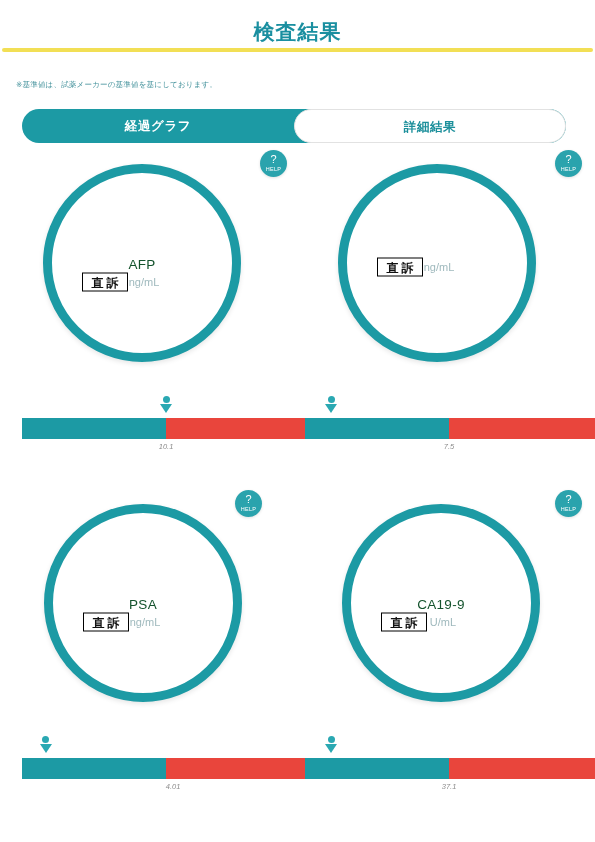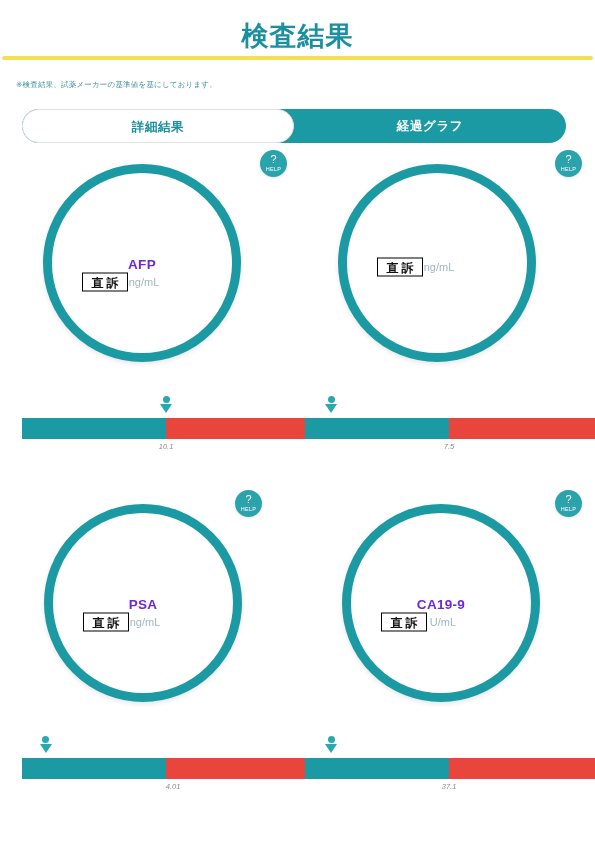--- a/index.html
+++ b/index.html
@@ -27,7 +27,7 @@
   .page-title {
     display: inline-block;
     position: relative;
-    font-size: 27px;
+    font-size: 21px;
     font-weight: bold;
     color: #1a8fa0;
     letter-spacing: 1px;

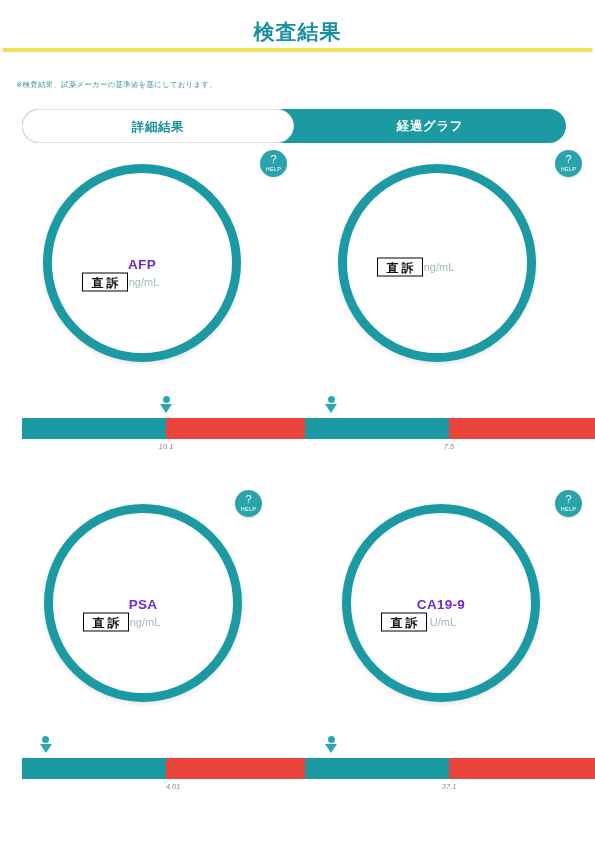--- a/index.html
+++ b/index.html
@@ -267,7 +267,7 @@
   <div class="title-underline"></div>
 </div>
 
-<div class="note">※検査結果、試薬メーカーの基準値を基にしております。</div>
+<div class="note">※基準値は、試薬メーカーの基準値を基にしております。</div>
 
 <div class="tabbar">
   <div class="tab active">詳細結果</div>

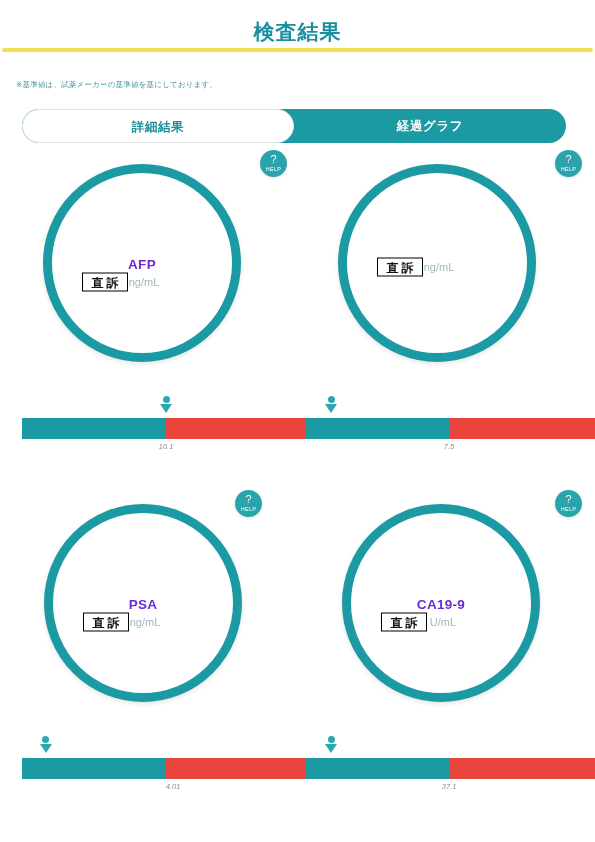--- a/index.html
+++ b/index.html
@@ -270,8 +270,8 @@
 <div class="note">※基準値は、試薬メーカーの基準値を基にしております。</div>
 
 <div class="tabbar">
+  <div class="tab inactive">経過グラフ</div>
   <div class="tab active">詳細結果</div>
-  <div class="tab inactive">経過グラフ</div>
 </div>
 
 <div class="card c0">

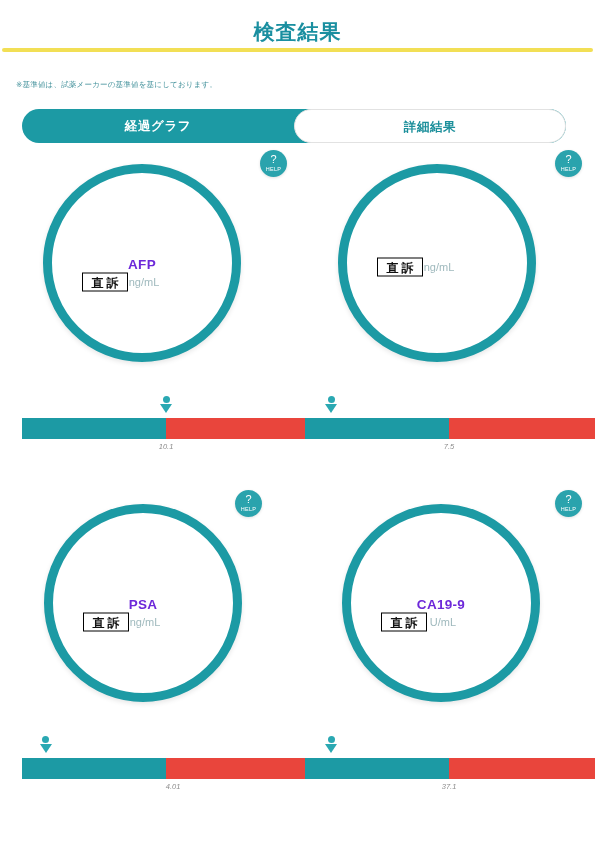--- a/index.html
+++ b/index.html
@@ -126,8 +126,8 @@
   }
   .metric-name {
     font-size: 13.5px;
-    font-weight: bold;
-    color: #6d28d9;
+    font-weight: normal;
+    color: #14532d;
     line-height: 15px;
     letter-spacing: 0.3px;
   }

- - -

Requirement :: The lines in the records above that include the word "経過グラフ" must be copied out.

Response ::
+  <div class="tab inactive">経過グラフ</div>
-  <div class="tab inactive">経過グラフ</div>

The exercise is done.